What is more important is the loss to his reputation for his lax security, I can imagine that ACS business cost will be just a little bit more than £1,000 😉

Workplace privacy in the US is getting a new set of clothes

Significant developments in workplace privacy law and policy in the US over the past year have left employers with a number of new obligations. Litigation in state and federal courts, state legislation and federal agency actions have all led to increased protections for employees, requiring employers to carefully consider and, as necessary, revise their workplace privacy policies and procedures.

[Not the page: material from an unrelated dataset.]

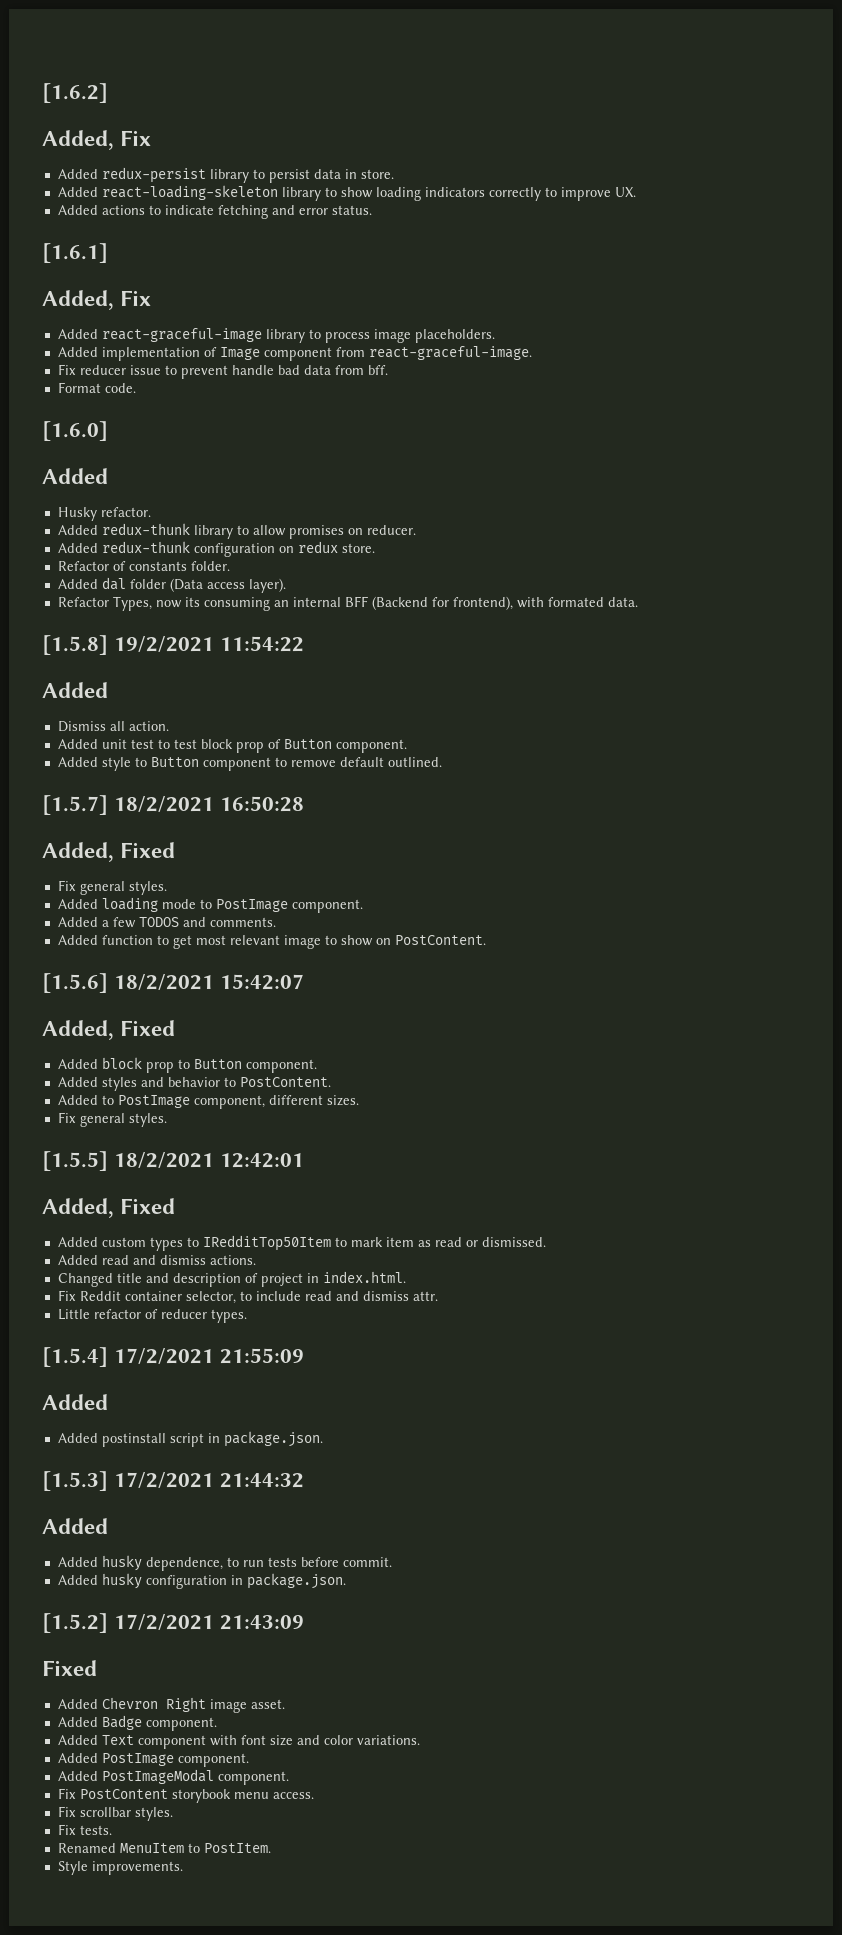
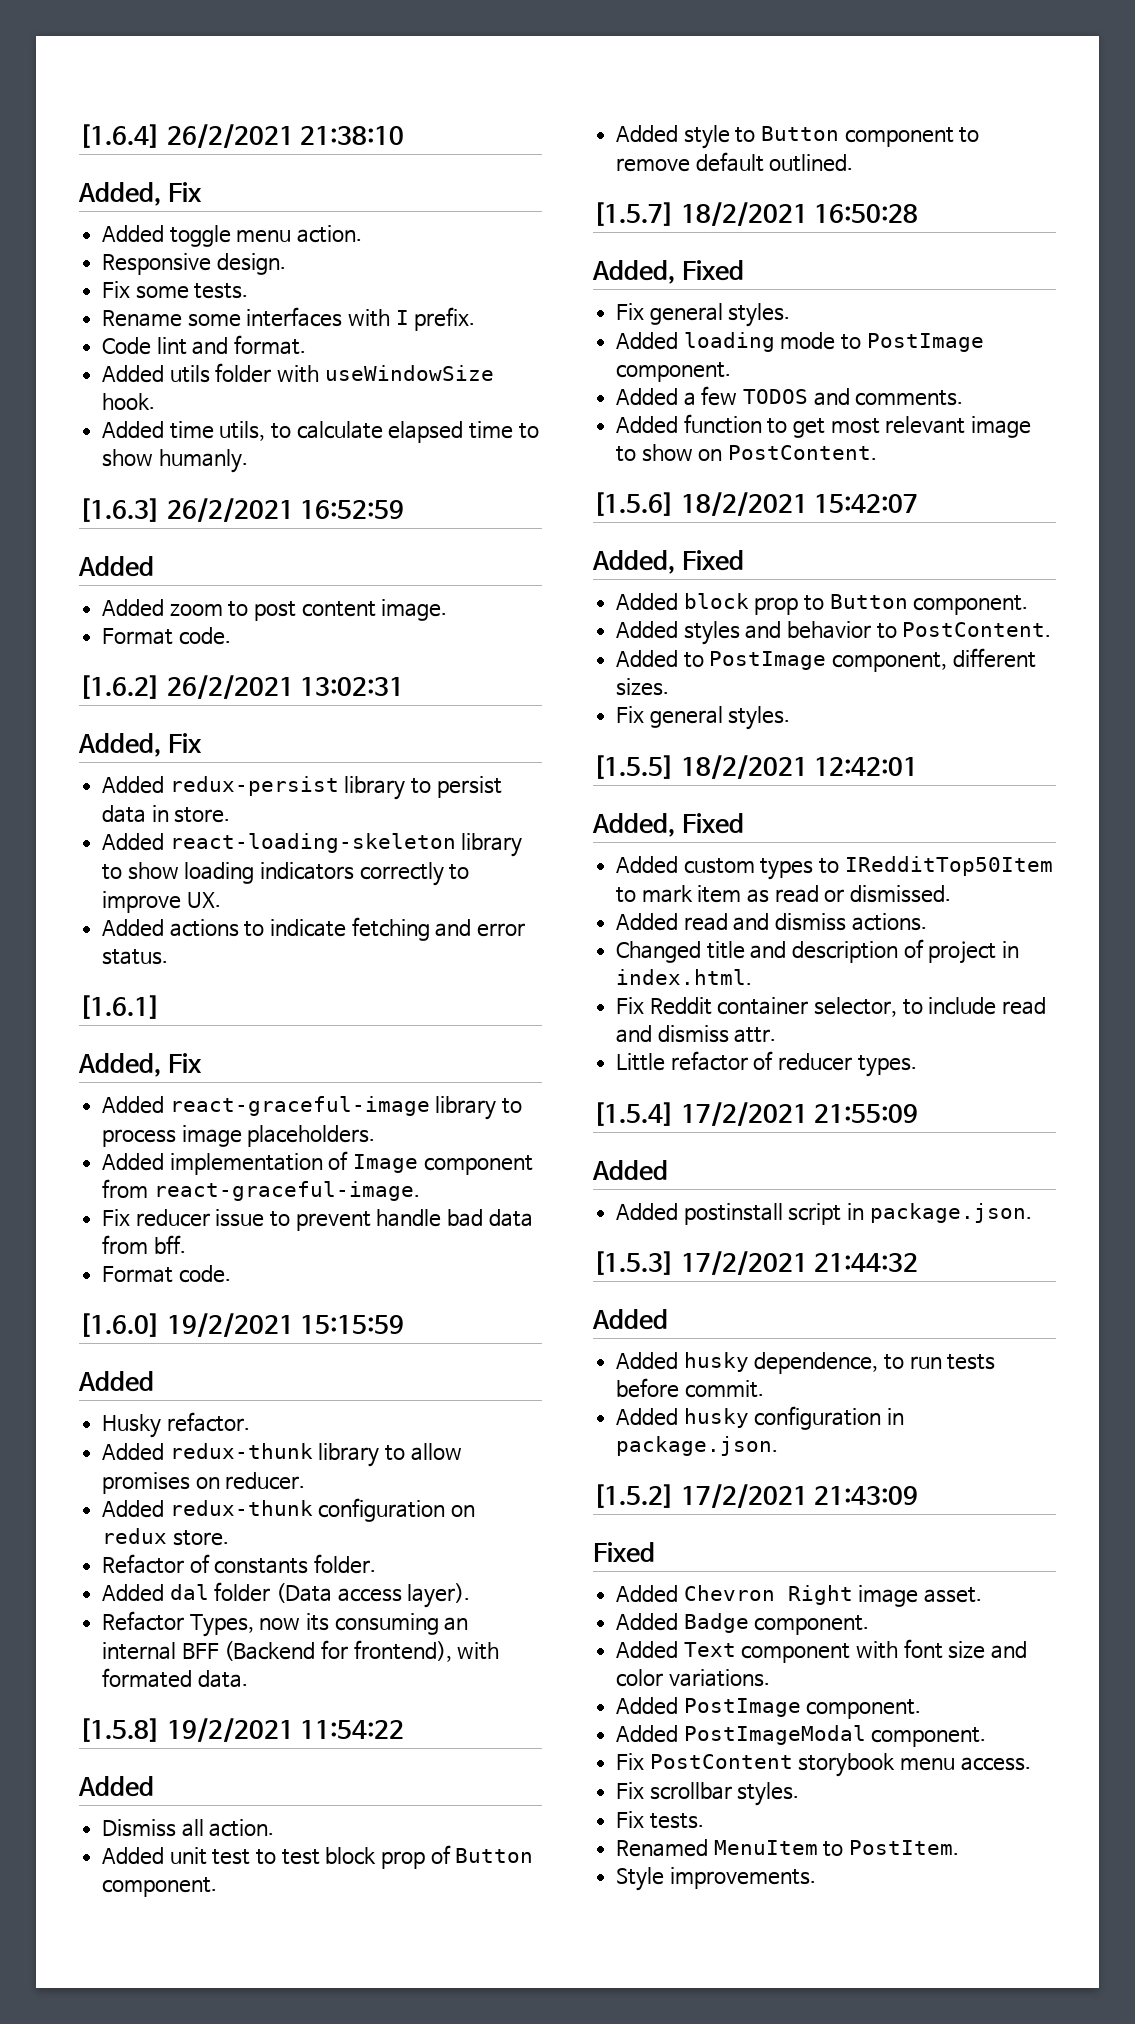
(42, 93) none -> [79,124,405,148] [78,182,202,206] [102,225,363,247] [102,253,286,275] [102,281,249,299] [102,307,476,331] [102,335,307,355] [102,363,494,383] [102,393,156,410] [102,421,539,443] [102,449,248,473] [79,498,405,522] [78,556,154,577] [102,599,448,621] [102,627,231,645] [1.6.4] 26/2/2021 21:38:10 // Added, Fix // Added toggle menu action. // Responsive design. // Fix some tests. // Rename some interfaces with I prefix. // Code lint and format. // Added utils folder with useWindowSize hook. // Added time utils, to calculate elapsed time to show humanly. // [1.6.3] 26/2/2021 16:52:59 // Added // Added zoom to post content image. // Format code. //
(108, 93) none -> [166,675,405,699] 26/2/2021 13:02:31
(108, 431) none -> [166,1313,405,1337] 19/2/2021 15:15:59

I am not sure exactly which laws these are? Any links to relevant laws would be really appreciated!

Yes please I would like a cookie :-P

I’ve been posting about this before, the thing on “cookie consent” in the new EU privacy law. Well now there have been some guidelines published by the Information Commissioner’s Office.

Simply advice is as follows:

We advise you to now take the following steps:
1. Check what type of cookies and similar technologies you use
and how you use them.
2. Assess how intrusive your use of cookies is.
3. Decide what solution to obtain consent will be best in your
circumstances.

The main difference in behaviour is often those using cookies to collect your behaviour data used to by default give you the option to opt-out, however now you must consent, i.e. opt-in. This is now aligned to the general collection of personal data in the EU.